(PROBLEM) Please output the data exactly, minus pictures.
--- MATERIAL PROVIDED Enclosed Below ---
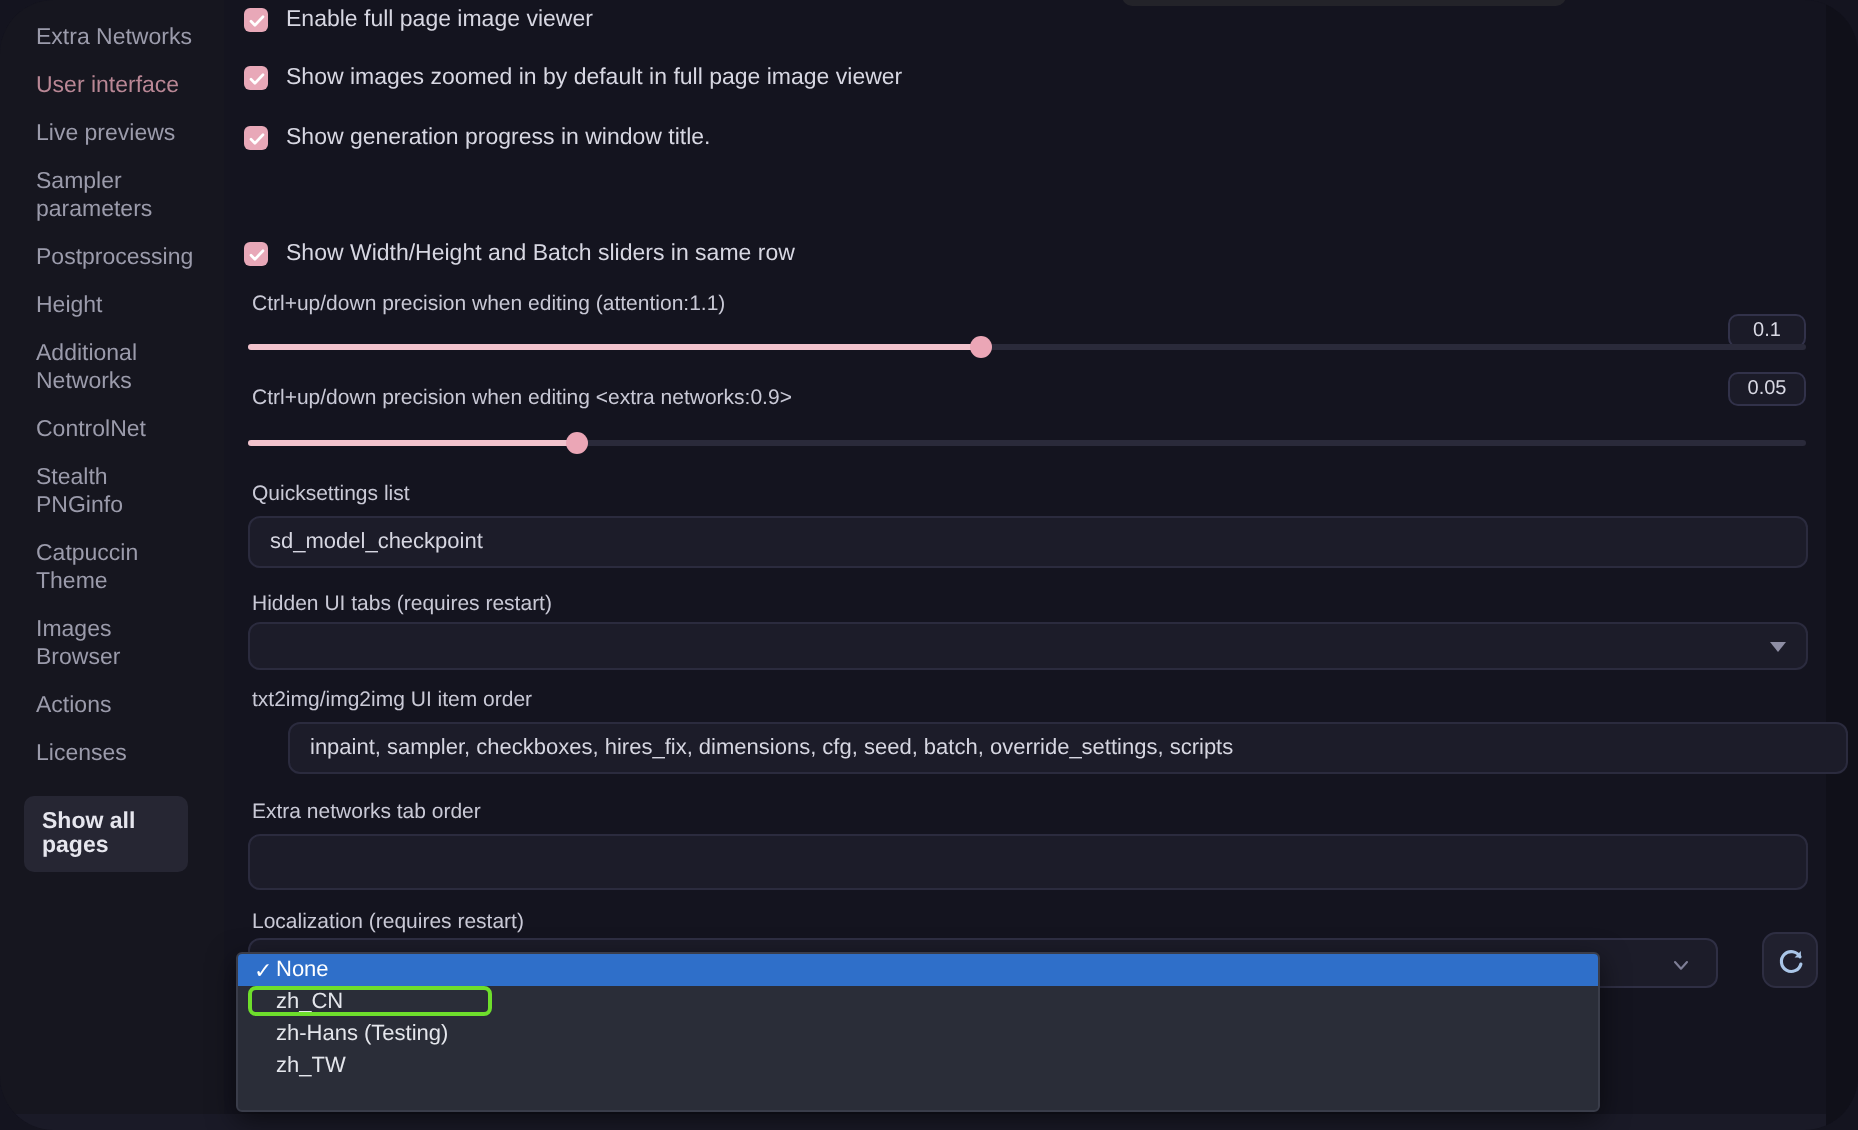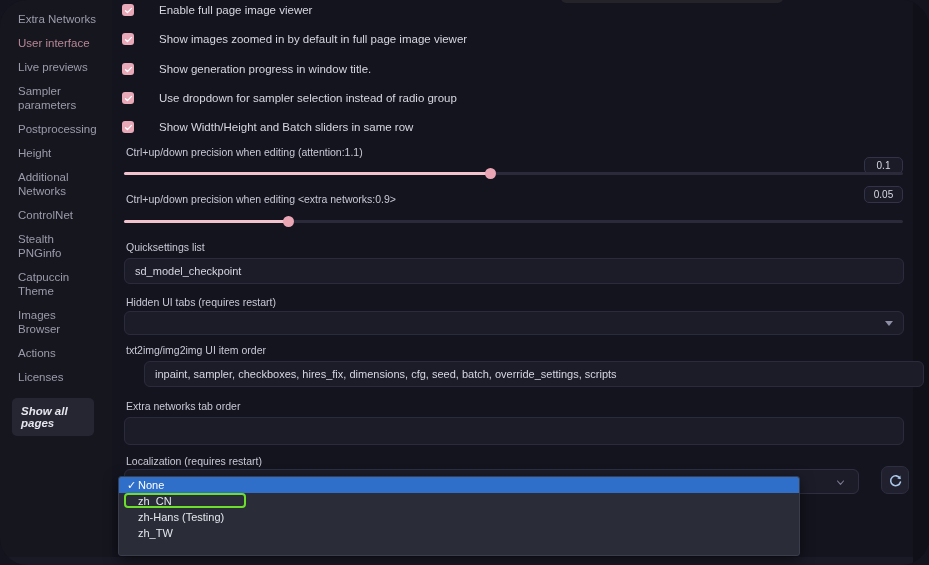--- a/index.html
+++ b/index.html
@@ -51,21 +51,20 @@
   .show-all {
     margin: 9px 0 0 12px;
     width: 82px;
     background: #262633;
     border-radius: 5px;
     color: #e6e6ee;
     font-size: 11.5px;
     font-weight: bold;
     padding: 7px 0 7px 9px;
     cursor: pointer;
-    font-style: italic;
   }
 
   
   .main {
     position: absolute; left: 112px; top: 0;
     width: 801px; height: 557px;
     background: #14141f;
   }
   .top-strip {
     position: absolute; left: 449px; top: -8px;
@@ -88,21 +87,20 @@
     background: #e8a8b8;
     display: flex; align-items: center; justify-content: center;
     flex: 0 0 auto;
     margin-right: 9px;
   }
   .cb-box svg { display: block; }
   .cb-label {
     color: #d7d7e2;
     font-size: 11.5px;
     white-space: nowrap;
-    margin-left: 16px;
   }
 
   
   .fld-label {
     position: absolute;
     color: #c9c9d6;
     font-size: 10.5px;
   }
 
   
@@ -284,28 +282,20 @@
 
     <div class="cb-row" style="top:63px;">
       <span class="cb-box">
         <svg width="9" height="9" viewBox="0 0 12 12">
             <path d="M2 6.2 L4.6 8.8 L10 3.2" stroke="#ffffff" stroke-width="1.8" fill="none" stroke-linecap="round" stroke-linejoin="round"></path>
           </svg>
       </span>
       <span class="cb-label">Show generation progress in window title.</span>
     </div>
 
-    <div class="cb-row" style="top:92px;">
-      <span class="cb-box">
-        <svg width="9" height="9" viewBox="0 0 12 12">
-            <path d="M2 6.2 L4.6 8.8 L10 3.2" stroke="#ffffff" stroke-width="1.8" fill="none" stroke-linecap="round" stroke-linejoin="round"></path>
-          </svg>
-      </span>
-      <span class="cb-label">Use dropdown for sampler selection instead of radio group</span>
-    </div>
 
     <div class="cb-row" style="top:121px;">
       <span class="cb-box">
         <svg width="9" height="9" viewBox="0 0 12 12">
             <path d="M2 6.2 L4.6 8.8 L10 3.2" stroke="#ffffff" stroke-width="1.8" fill="none" stroke-linecap="round" stroke-linejoin="round"></path>
           </svg>
       </span>
       <span class="cb-label">Show Width/Height and Batch sliders in same row</span>
     </div>
 

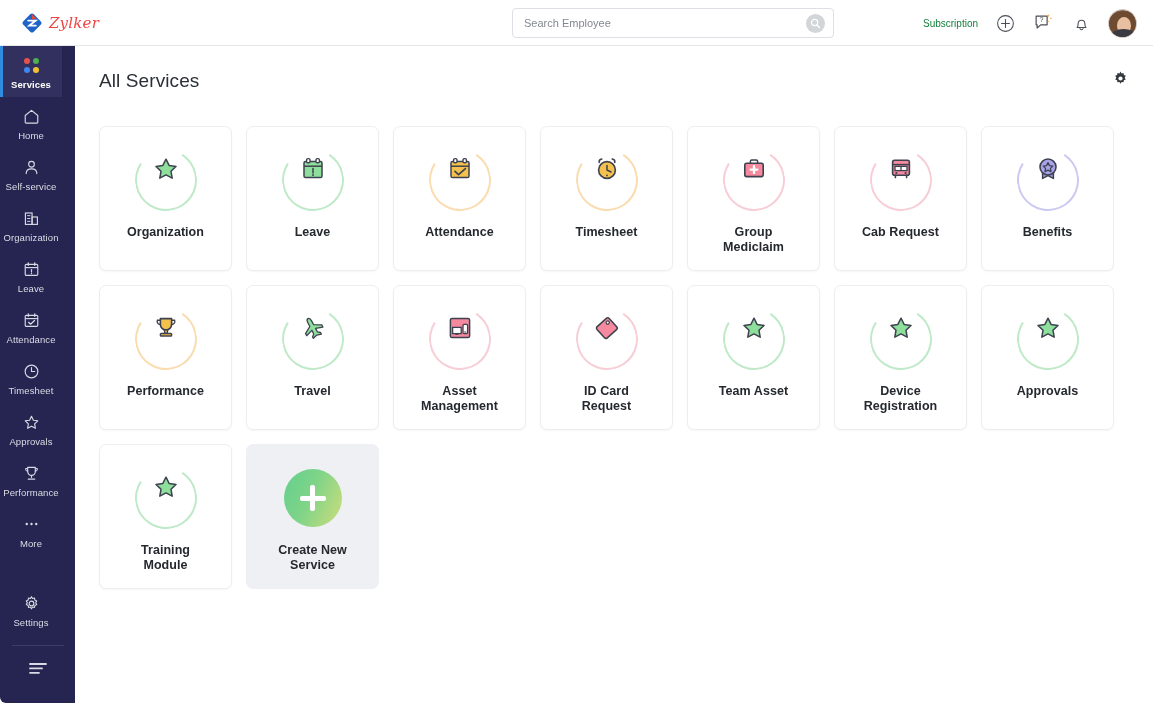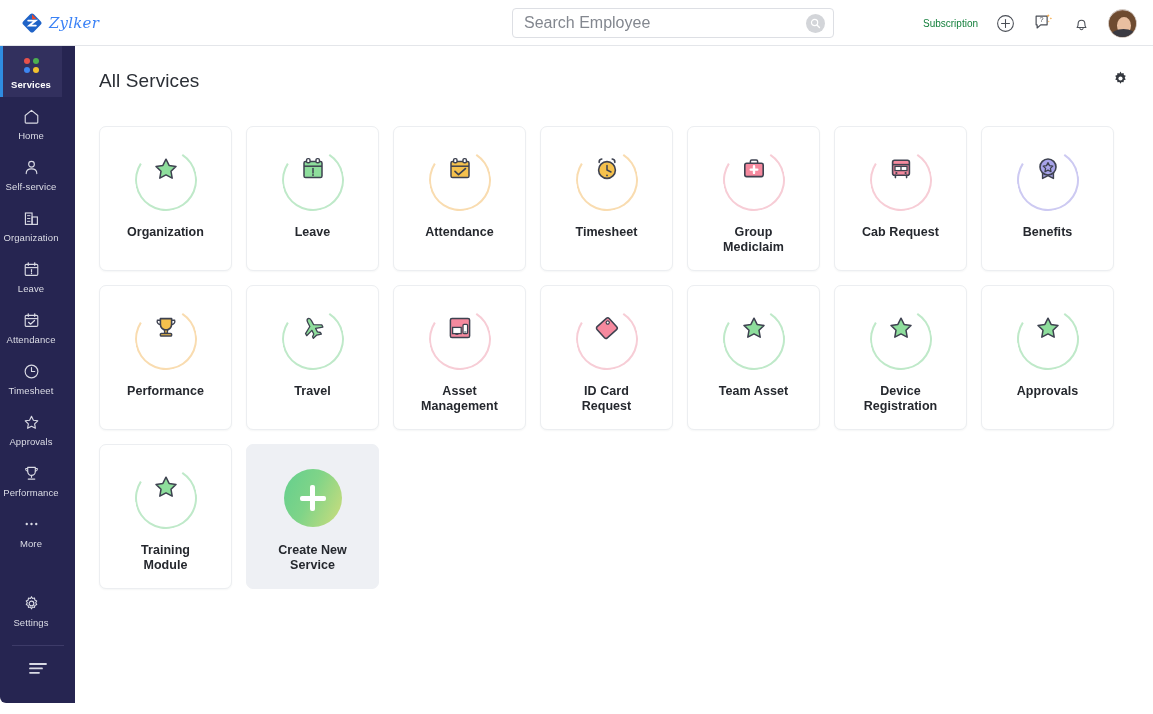--- a/index.html
+++ b/index.html
@@ -28,35 +28,35 @@
     display: flex; align-items: center; gap: 7px;
     margin-left: 22px;
   }
   .logo-mark {
     width: 20px; height: 20px; position: relative;
   }
   .logo-text {
     font-family: "DejaVu Serif", serif;
     font-style: italic;
     font-size: 15px;
-    color: #3b82f6;
+    color: #ef4444;
     letter-spacing: .2px;
   }
   .topbar-search {
     position: absolute; left: 512px; top: 8px;
     width: 322px; height: 30px;
     border: 1px solid #dddfe4;
     border-radius: 4px;
     display: flex; align-items: center;
     background: #fff;
   }
   .topbar-search input {
     border: 0; outline: none; background: transparent;
     font-family: "Liberation Sans", sans-serif;
-    font-size: 16px; color: #701a75;
+    font-size: 11px; color: #701a75;
     margin-left: 11px; width: 260px;
   }
   .topbar-search input::placeholder { color: #83878f; }
   .search-circle {
     position: absolute; right: 8px; top: 5px;
     width: 19px; height: 19px; border-radius: 50%;
     background: #d3d5d9;
     display: flex; align-items: center; justify-content: center;
   }
   .topbar-right {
--- End of Enclosed MATERIAL PROVIDED ---
(WRITTEN SOLUTION)
--- a/index.html
+++ b/index.html
@@ -51,21 +51,20 @@
   .show-all {
     margin: 9px 0 0 12px;
     width: 82px;
     background: #262633;
     border-radius: 5px;
     color: #e6e6ee;
     font-size: 11.5px;
     font-weight: bold;
     padding: 7px 0 7px 9px;
     cursor: pointer;
-    font-style: italic;
   }
 
   
   .main {
     position: absolute; left: 112px; top: 0;
     width: 801px; height: 557px;
     background: #14141f;
   }
   .top-strip {
     position: absolute; left: 449px; top: -8px;
@@ -88,21 +87,20 @@
     background: #e8a8b8;
     display: flex; align-items: center; justify-content: center;
     flex: 0 0 auto;
     margin-right: 9px;
   }
   .cb-box svg { display: block; }
   .cb-label {
     color: #d7d7e2;
     font-size: 11.5px;
     white-space: nowrap;
-    margin-left: 16px;
   }
 
   
   .fld-label {
     position: absolute;
     color: #c9c9d6;
     font-size: 10.5px;
   }
 
   
@@ -284,28 +282,20 @@
 
     <div class="cb-row" style="top:63px;">
       <span class="cb-box">
         <svg width="9" height="9" viewBox="0 0 12 12">
             <path d="M2 6.2 L4.6 8.8 L10 3.2" stroke="#ffffff" stroke-width="1.8" fill="none" stroke-linecap="round" stroke-linejoin="round"></path>
           </svg>
       </span>
       <span class="cb-label">Show generation progress in window title.</span>
     </div>
 
-    <div class="cb-row" style="top:92px;">
-      <span class="cb-box">
-        <svg width="9" height="9" viewBox="0 0 12 12">
-            <path d="M2 6.2 L4.6 8.8 L10 3.2" stroke="#ffffff" stroke-width="1.8" fill="none" stroke-linecap="round" stroke-linejoin="round"></path>
-          </svg>
-      </span>
-      <span class="cb-label">Use dropdown for sampler selection instead of radio group</span>
-    </div>
 
     <div class="cb-row" style="top:121px;">
       <span class="cb-box">
         <svg width="9" height="9" viewBox="0 0 12 12">
             <path d="M2 6.2 L4.6 8.8 L10 3.2" stroke="#ffffff" stroke-width="1.8" fill="none" stroke-linecap="round" stroke-linejoin="round"></path>
           </svg>
       </span>
       <span class="cb-label">Show Width/Height and Batch sliders in same row</span>
     </div>
 

--- a/index.html
+++ b/index.html
@@ -28,35 +28,35 @@
     display: flex; align-items: center; gap: 7px;
     margin-left: 22px;
   }
   .logo-mark {
     width: 20px; height: 20px; position: relative;
   }
   .logo-text {
     font-family: "DejaVu Serif", serif;
     font-style: italic;
     font-size: 15px;
-    color: #3b82f6;
+    color: #ef4444;
     letter-spacing: .2px;
   }
   .topbar-search {
     position: absolute; left: 512px; top: 8px;
     width: 322px; height: 30px;
     border: 1px solid #dddfe4;
     border-radius: 4px;
     display: flex; align-items: center;
     background: #fff;
   }
   .topbar-search input {
     border: 0; outline: none; background: transparent;
     font-family: "Liberation Sans", sans-serif;
-    font-size: 16px; color: #701a75;
+    font-size: 11px; color: #701a75;
     margin-left: 11px; width: 260px;
   }
   .topbar-search input::placeholder { color: #83878f; }
   .search-circle {
     position: absolute; right: 8px; top: 5px;
     width: 19px; height: 19px; border-radius: 50%;
     background: #d3d5d9;
     display: flex; align-items: center; justify-content: center;
   }
   .topbar-right {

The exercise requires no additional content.